DATA PROVIDED -
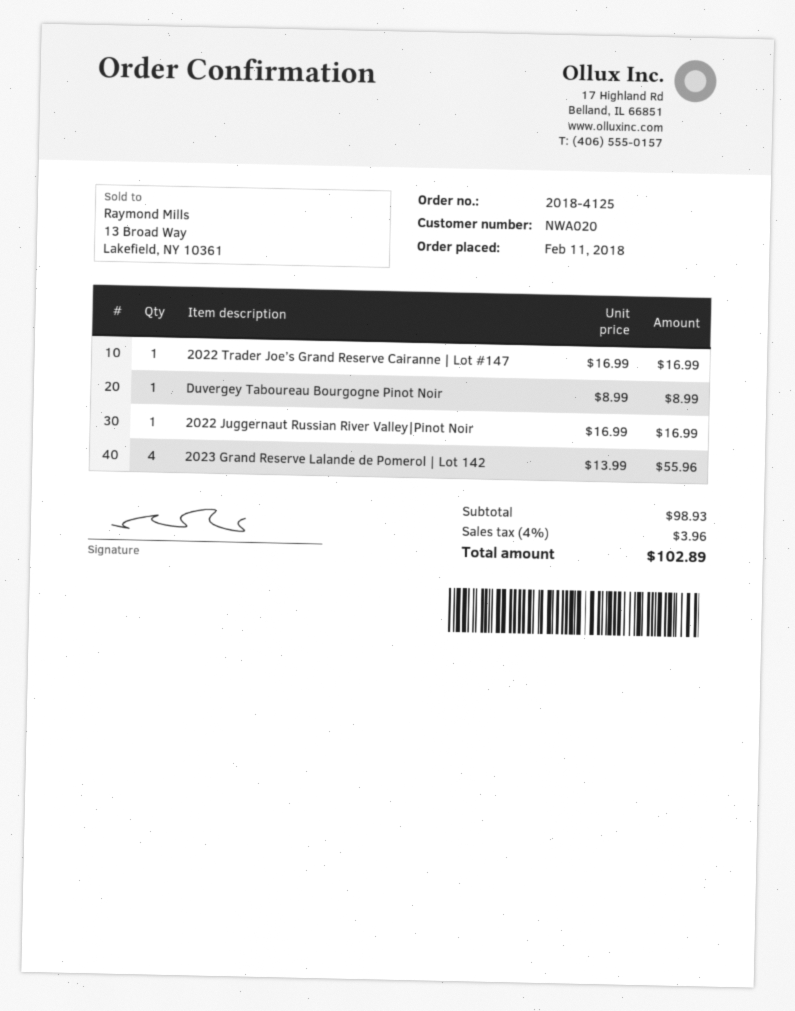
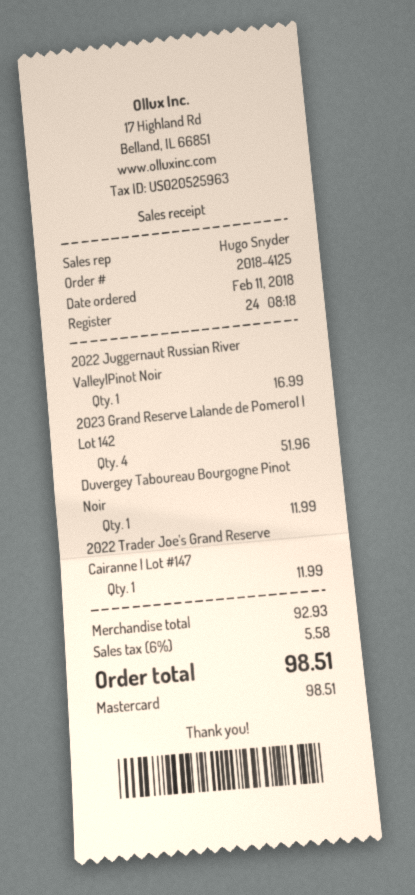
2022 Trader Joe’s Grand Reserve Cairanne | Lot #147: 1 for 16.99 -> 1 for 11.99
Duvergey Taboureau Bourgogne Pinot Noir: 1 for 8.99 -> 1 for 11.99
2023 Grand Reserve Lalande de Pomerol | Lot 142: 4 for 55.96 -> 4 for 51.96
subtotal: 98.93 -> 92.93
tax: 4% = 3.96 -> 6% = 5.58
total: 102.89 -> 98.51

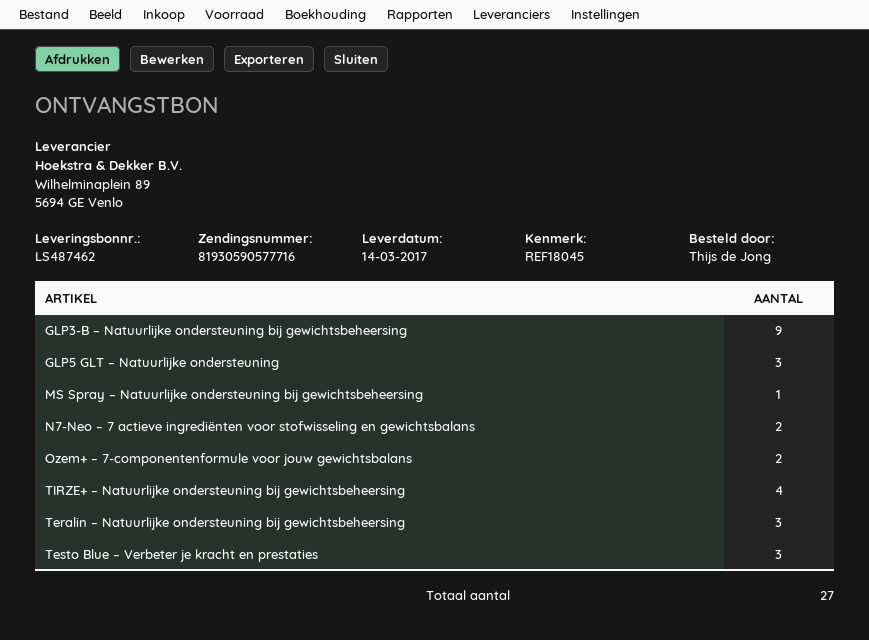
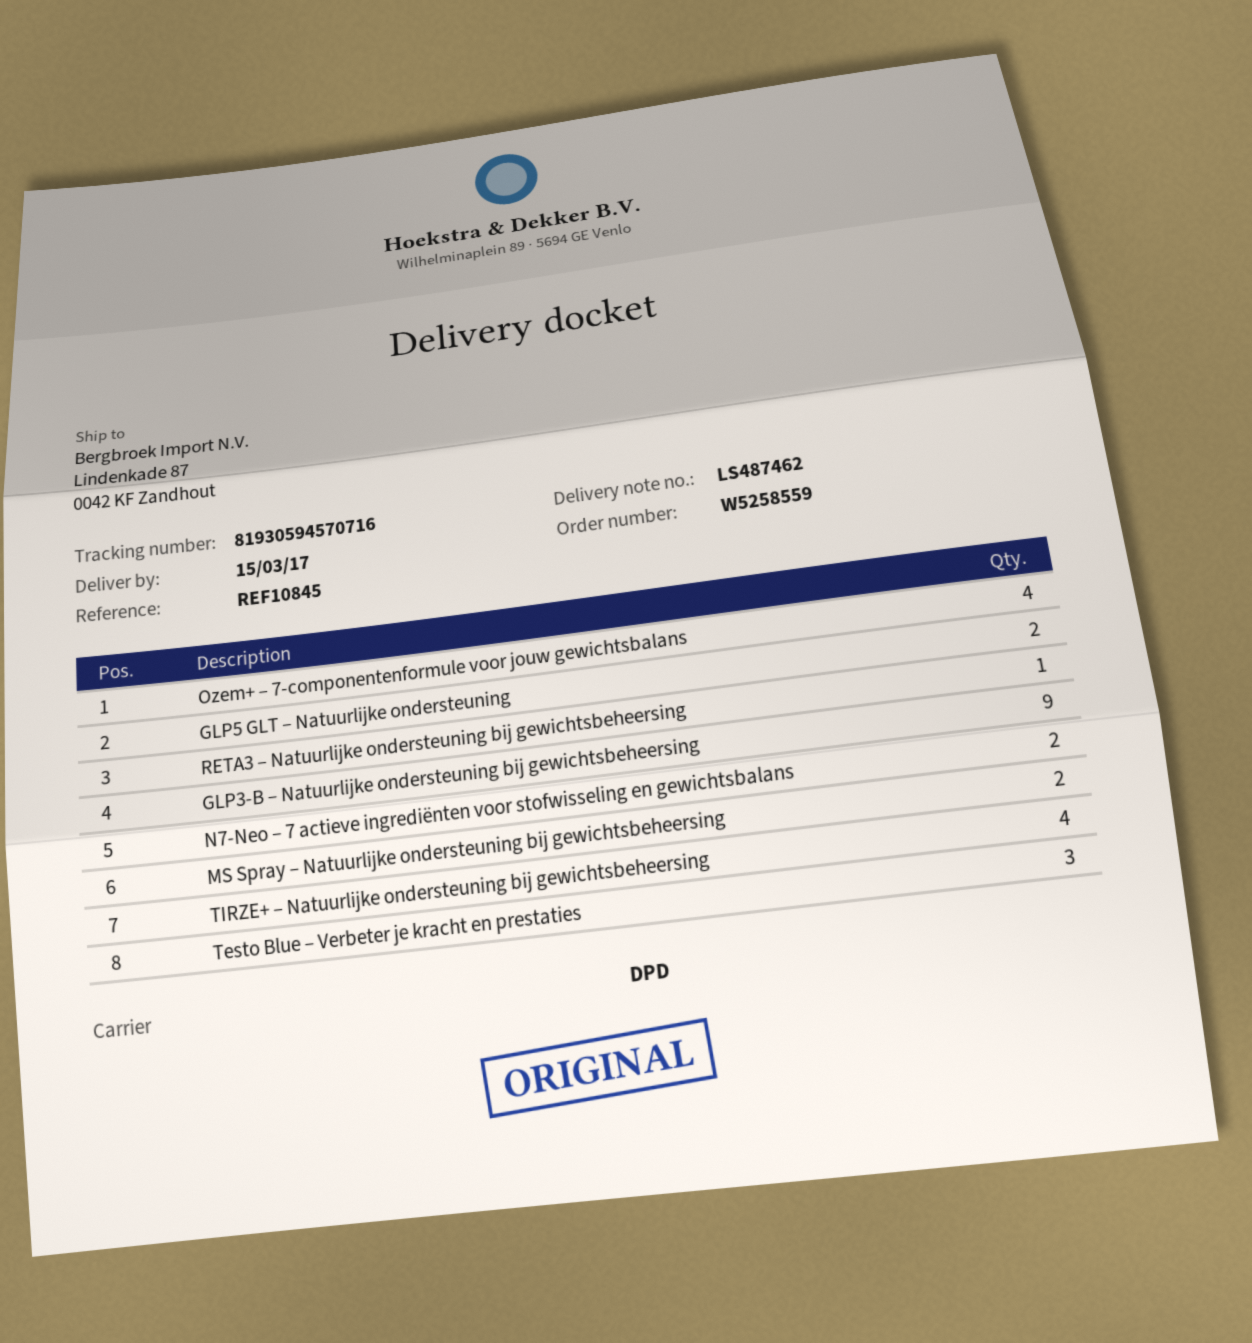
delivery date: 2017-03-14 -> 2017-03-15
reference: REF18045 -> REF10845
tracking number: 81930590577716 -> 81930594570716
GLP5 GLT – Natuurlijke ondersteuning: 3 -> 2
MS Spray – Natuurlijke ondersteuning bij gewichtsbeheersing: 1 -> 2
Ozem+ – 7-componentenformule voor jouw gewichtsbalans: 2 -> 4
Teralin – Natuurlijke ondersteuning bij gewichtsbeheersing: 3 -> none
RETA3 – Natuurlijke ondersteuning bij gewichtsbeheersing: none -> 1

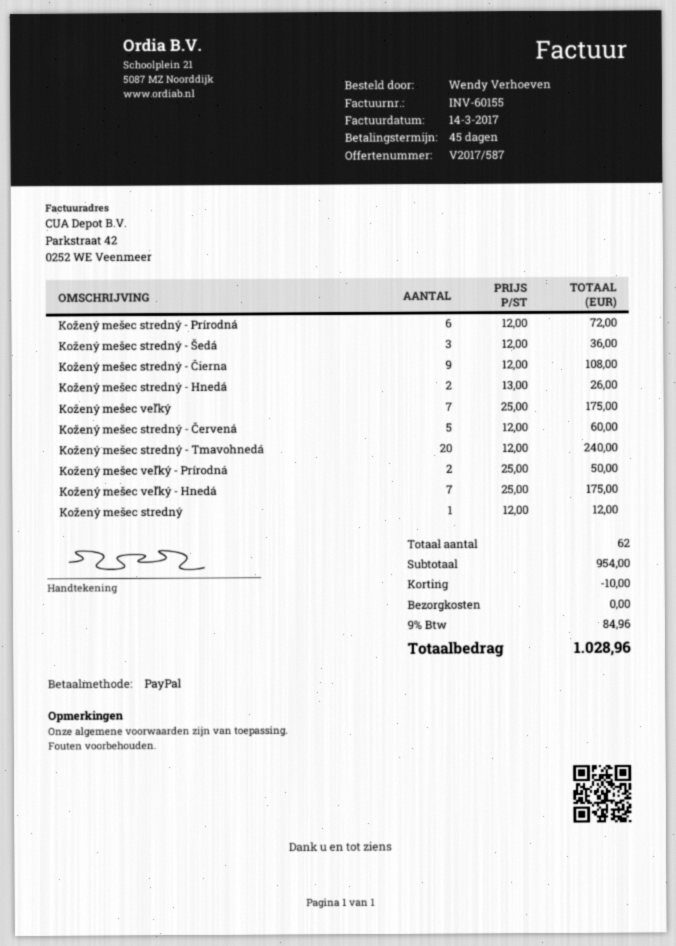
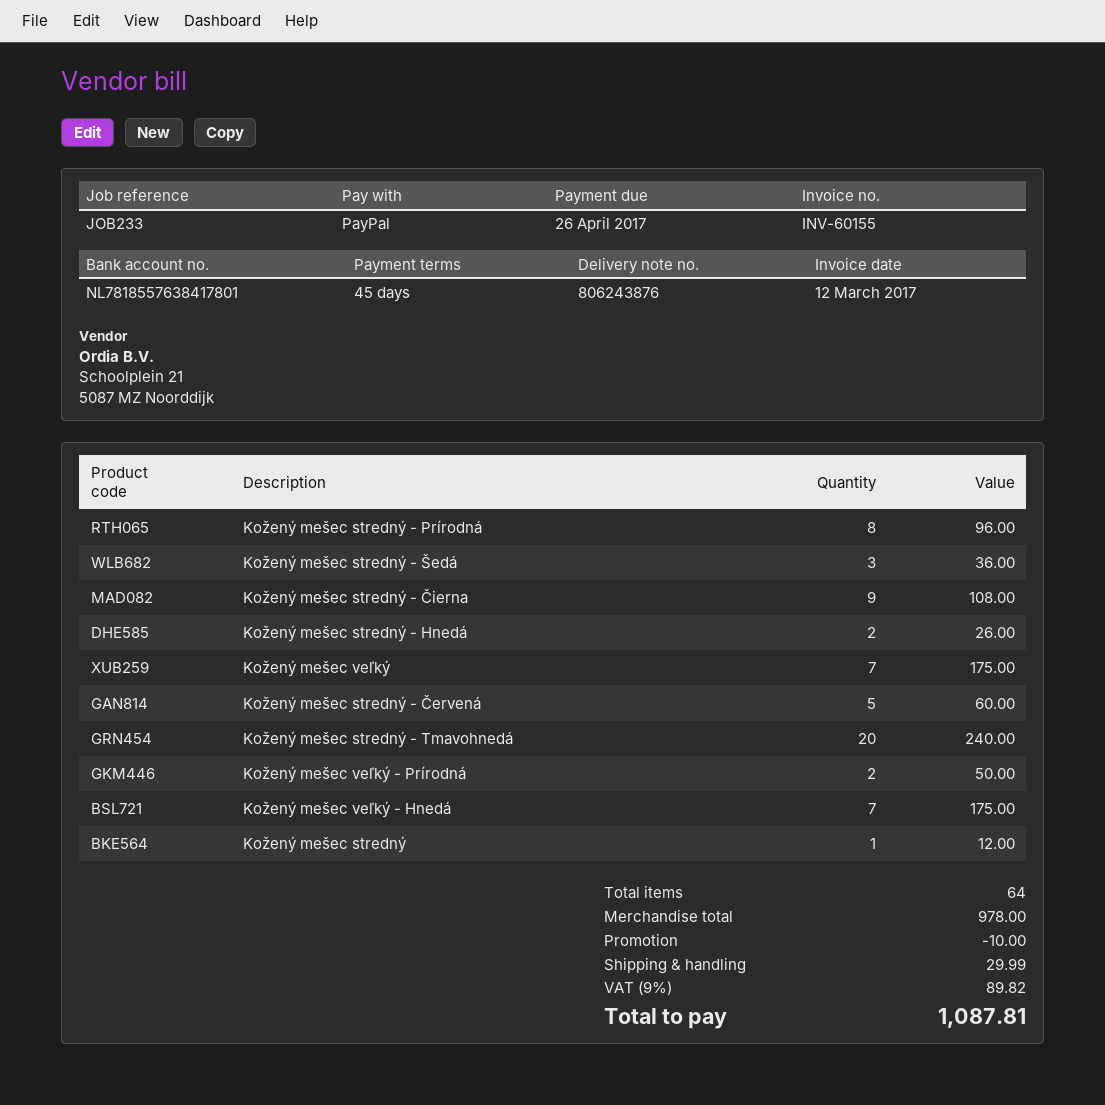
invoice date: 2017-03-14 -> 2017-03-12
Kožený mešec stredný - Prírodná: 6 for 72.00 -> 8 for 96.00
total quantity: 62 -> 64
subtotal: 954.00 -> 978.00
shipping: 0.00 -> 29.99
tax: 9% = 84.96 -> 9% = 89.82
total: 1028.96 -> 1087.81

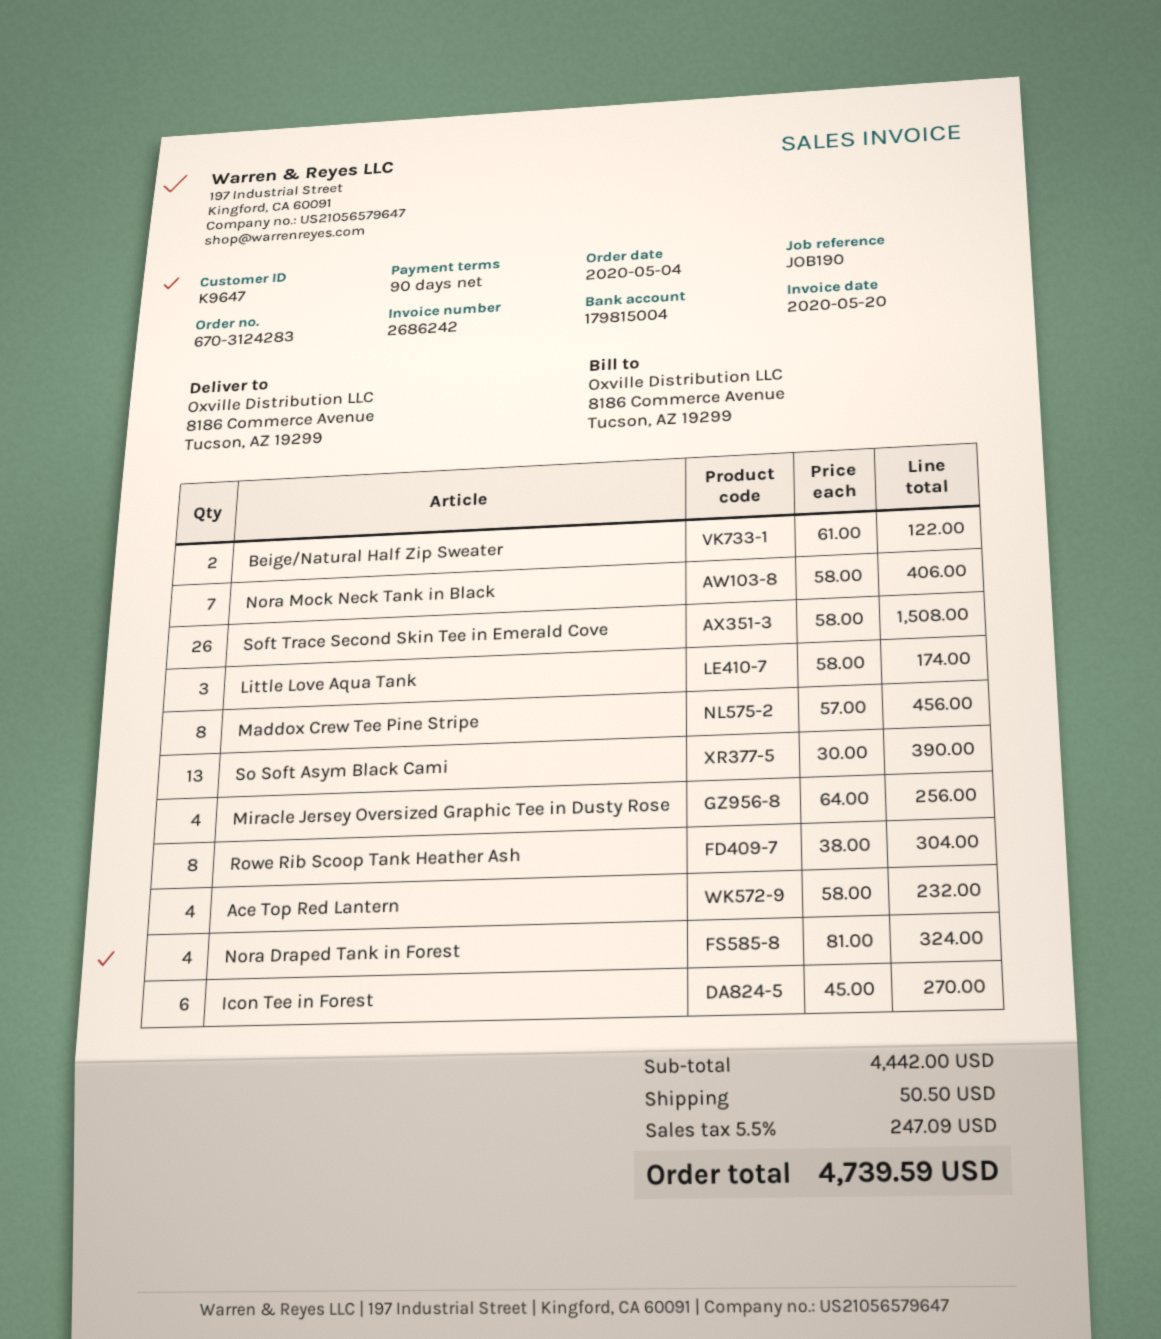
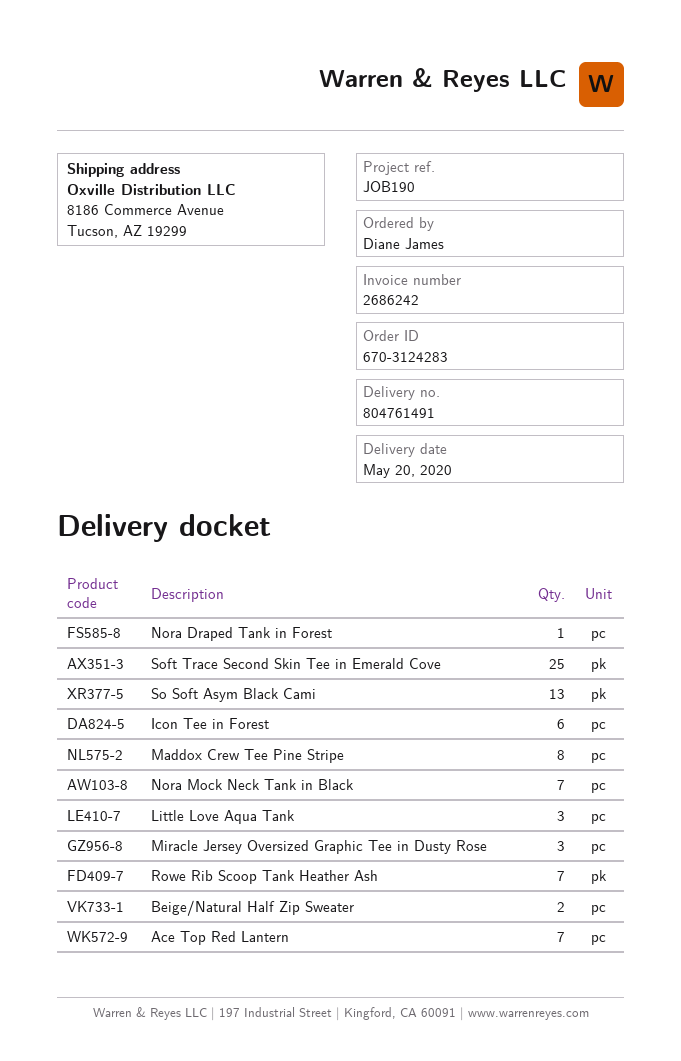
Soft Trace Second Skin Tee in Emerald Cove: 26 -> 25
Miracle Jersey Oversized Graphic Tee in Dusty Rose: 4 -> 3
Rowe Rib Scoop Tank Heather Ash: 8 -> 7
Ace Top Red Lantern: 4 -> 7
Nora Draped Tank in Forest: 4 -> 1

YOUR ASSIGNMENT -
Print the records exactly and omit all pictures.

EXERCISE RESPONSE -
2022 Trader Joe’s Grand Reserve Cairanne | Lot #147: 1 for 16.99 -> 1 for 11.99
Duvergey Taboureau Bourgogne Pinot Noir: 1 for 8.99 -> 1 for 11.99
2023 Grand Reserve Lalande de Pomerol | Lot 142: 4 for 55.96 -> 4 for 51.96
subtotal: 98.93 -> 92.93
tax: 4% = 3.96 -> 6% = 5.58
total: 102.89 -> 98.51

delivery date: 2017-03-14 -> 2017-03-15
reference: REF18045 -> REF10845
tracking number: 81930590577716 -> 81930594570716
GLP5 GLT – Natuurlijke ondersteuning: 3 -> 2
MS Spray – Natuurlijke ondersteuning bij gewichtsbeheersing: 1 -> 2
Ozem+ – 7-componentenformule voor jouw gewichtsbalans: 2 -> 4
Teralin – Natuurlijke ondersteuning bij gewichtsbeheersing: 3 -> none
RETA3 – Natuurlijke ondersteuning bij gewichtsbeheersing: none -> 1

invoice date: 2017-03-14 -> 2017-03-12
Kožený mešec stredný - Prírodná: 6 for 72.00 -> 8 for 96.00
total quantity: 62 -> 64
subtotal: 954.00 -> 978.00
shipping: 0.00 -> 29.99
tax: 9% = 84.96 -> 9% = 89.82
total: 1028.96 -> 1087.81

Soft Trace Second Skin Tee in Emerald Cove: 26 -> 25
Miracle Jersey Oversized Graphic Tee in Dusty Rose: 4 -> 3
Rowe Rib Scoop Tank Heather Ash: 8 -> 7
Ace Top Red Lantern: 4 -> 7
Nora Draped Tank in Forest: 4 -> 1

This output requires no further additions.